4.7 KiB
pip Optimization — Lessons Learned
Full case study: pip_org
Context
pip is the default Python package installer. 122 optimization commits across startup, dependency resolution, packaging, import deferral, and vendored Rich. Benchmarked on Python 3.15.0a7, macOS arm64.
What we did (by impact)
Startup (7x --version)
The single biggest visible win. pip --version went from 138ms to 20ms by:
- Adding an ultra-fast path in
__main__.pythat reads the version and exits before importingpip._internal - Deferring
base_command.pyimport chain to command creation time - Deferring autocompletion imports behind
PIP_AUTO_COMPLETEcheck
Key insight: For simple commands like --version, the user shouldn't pay the cost of importing the entire tool.
Resolver architecture (1.81x for complex resolves)
-
Speculative metadata prefetch: While the resolver processes package A, a background thread downloads PEP 658 metadata for the most likely next candidate. This overlaps I/O with CPU.
-
Conditional Criterion rebuild:
_remove_information_from_criteriawas rebuilding all criteria on every backtrack step — 95% of the time nothing changed. Added a check to skip unchanged criteria. -
__slots__on Criterion: Created per-package, per-resolution-step. With__slots__: 100 bytes less per instance × thousands of instances = significant. -
Two-level candidate cache: Specifier merge results + candidate infos cached across backtracking steps. The resolver re-evaluates the same packages many times during backtracking.
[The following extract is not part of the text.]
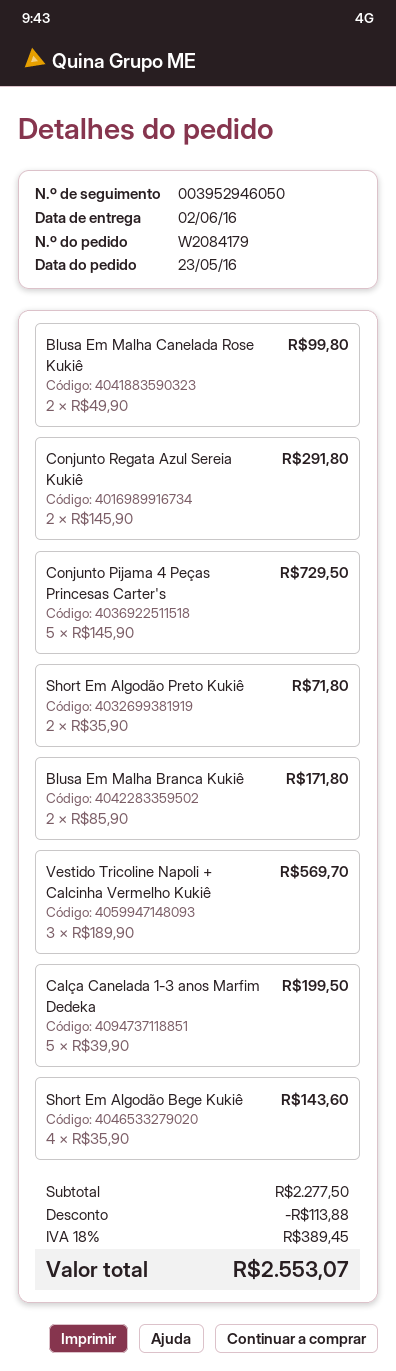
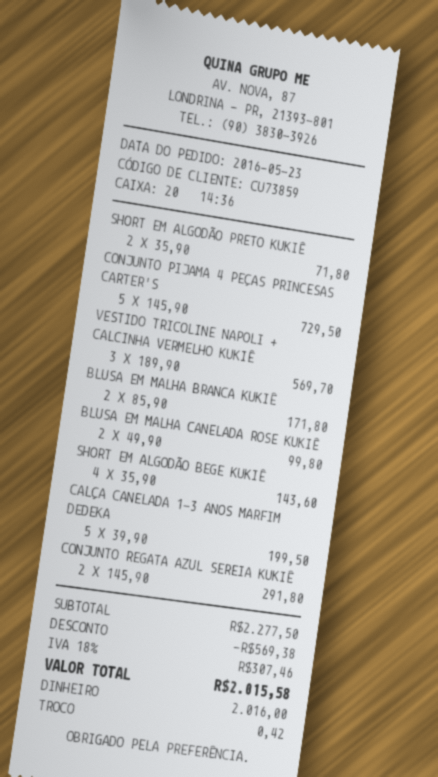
discount: 113.88 -> 569.38
tax: 18% = 389.45 -> 18% = 307.46
total: 2553.07 -> 2015.58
Packaging layer (1.82x for install -r)
The vendored packaging library is called thousands of times during resolution:
Version.__hash__cached in slot (42K → 21K calls)Specifier.__str__and__hash__cached_tokenizerdataclass →__slots__class- Integer comparison key for Version (avoids full
_keytuple construction) - Bisect-based
filter_versionsfor O(log n + k) batch filtering
Import deferral (vendored Rich)
Same patterns as the Rich case study, but applied to pip's vendored copy:
- Deferred all Rich imports to first use
- Stripped unused Rich modules from the import chain
- Deferred heavy imports in
console.py,progress_bars.py,self_outdated_check.py
I/O
- Replaced pure-Python msgpack with stdlib JSON for HTTP cache serialization
- Increased connection pool size for parallel index fetches
Results
| Benchmark | Before | After | Speedup |
|---|---|---|---|
pip --version |
138ms | 20ms | 7.0x |
flask+django+boto3+requests resolve |
1,493ms | 826ms | 1.81x |
install -r requirements.txt (21 pkgs) |
1,344ms | 740ms | 1.82x |
pip list |
162ms | 146ms | 1.11x |
| All benchmarks (sum) | 18,717ms | 15,223ms | 1.23x |
Bugs found along the way
Optimization work surfaced real bugs:
--report -outputs invalid JSON (pypa/pip#13898) — Rich was mixing log output into stdout JSON- Test failure on Python 3.15 (pypa/pip#13901) —
importlib.metadatabehavior change _stderr_consoletypo in logging.py — global never actually set (pre-existing, not fixed to keep diff focused)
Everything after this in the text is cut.